Foundations

Synchronous vs asynchronous

When to break a call into async and what it costs.

Synchronous means the caller waits for the answer before doing anything else. Asynchronous means the caller hands off the work, gets back a “got it,” and goes on with its life. The answer arrives later, by whatever path you arranged: a callback, a webhook, a polled status check, a message on a queue. It is not a question of speed. It is a question of who is doing the waiting.

The problem each one solves

Sync solves the simple case. The caller needs an answer to keep going. Login. Read a row. Authorize a payment. Show the next screen. Sync is the default because most things are like this.
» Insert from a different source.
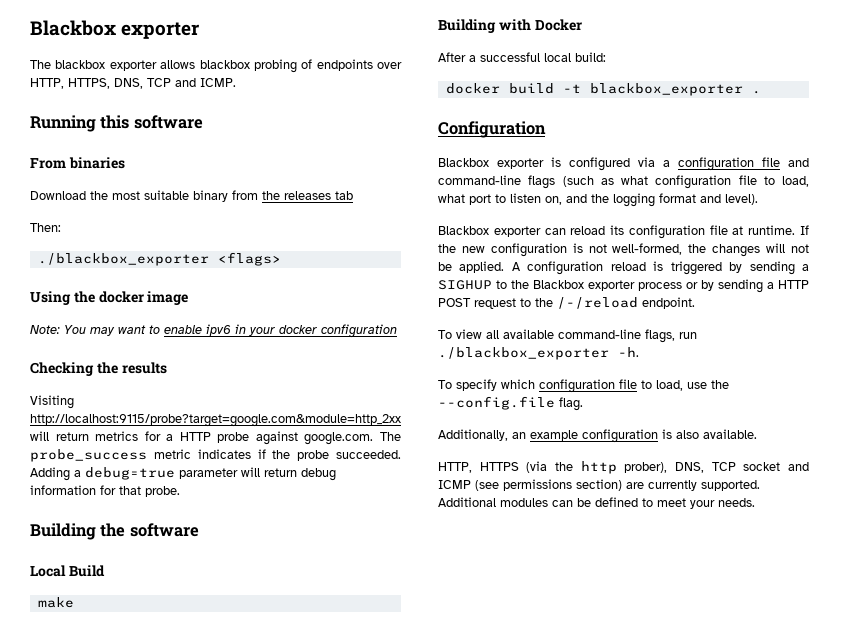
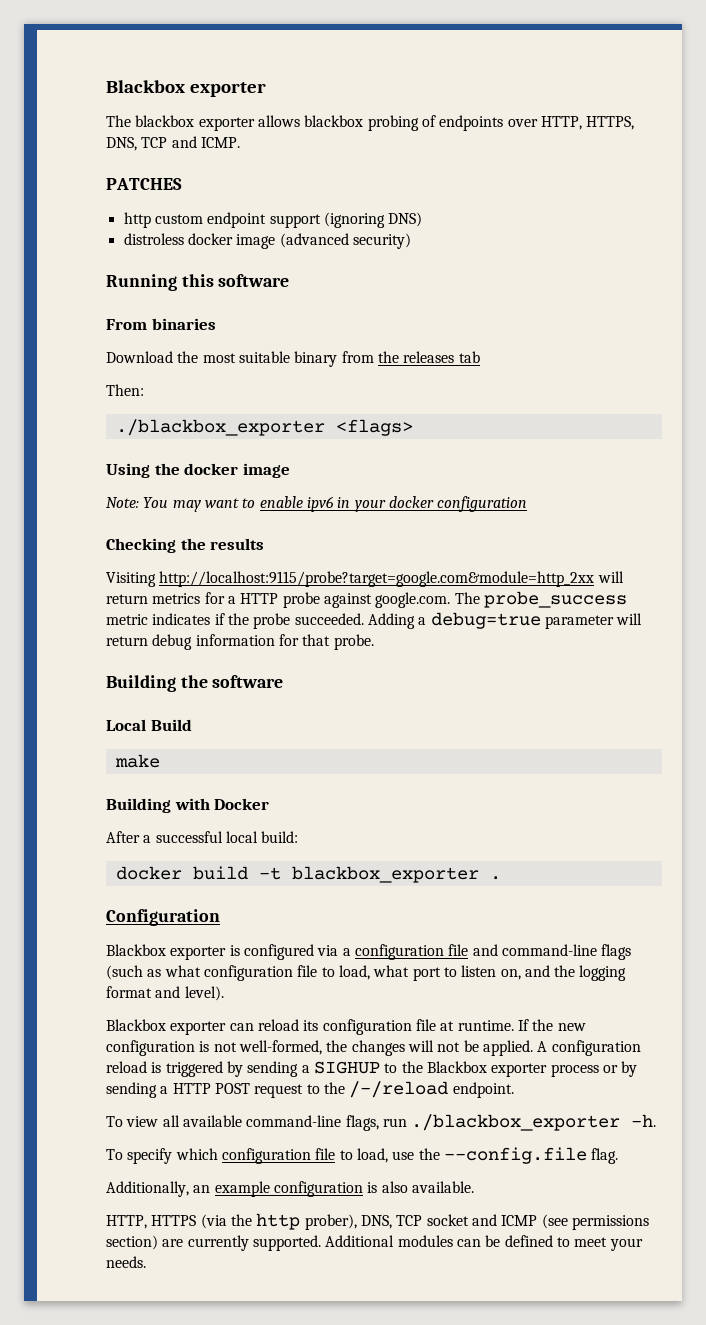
+ PATCHES
+ http custom endpoint support (ignoring DNS)
+ distroless docker image (advanced security)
Async solves the awkward case. The work takes longer than you want any caller to wait. Or the work can fail in ways that need retries. Or the downstream is sometimes down and you want the upstream to keep working anyway. Or the work is “fire and forget”: send a welcome email, update a search index, recompute a recommendation.

If you make everything sync, slow downstreams take you down with them. If you make everything async, you spend the rest of your career debugging “I clicked the button but nothing happened.”

Sync: the caller waits, blocked

The activation bar on the server is the time it is busy. The activation bar on the client is the time it is stuck, holding a thread or a user staring at a spinner, unable to do anything else.

sequenceDiagram
    autonumber
    participant C as Client
    participant S as Server

    C->>+S: submit work
    Note right of S: doing the work...<br/>(4 seconds)
    S->>-C: final result
    Note over C: Client was blocked the whole time

If the server takes 4 seconds, the caller waits 4 seconds. If the server is down, the caller errors. The simplicity is the appeal; the coupling is the cost.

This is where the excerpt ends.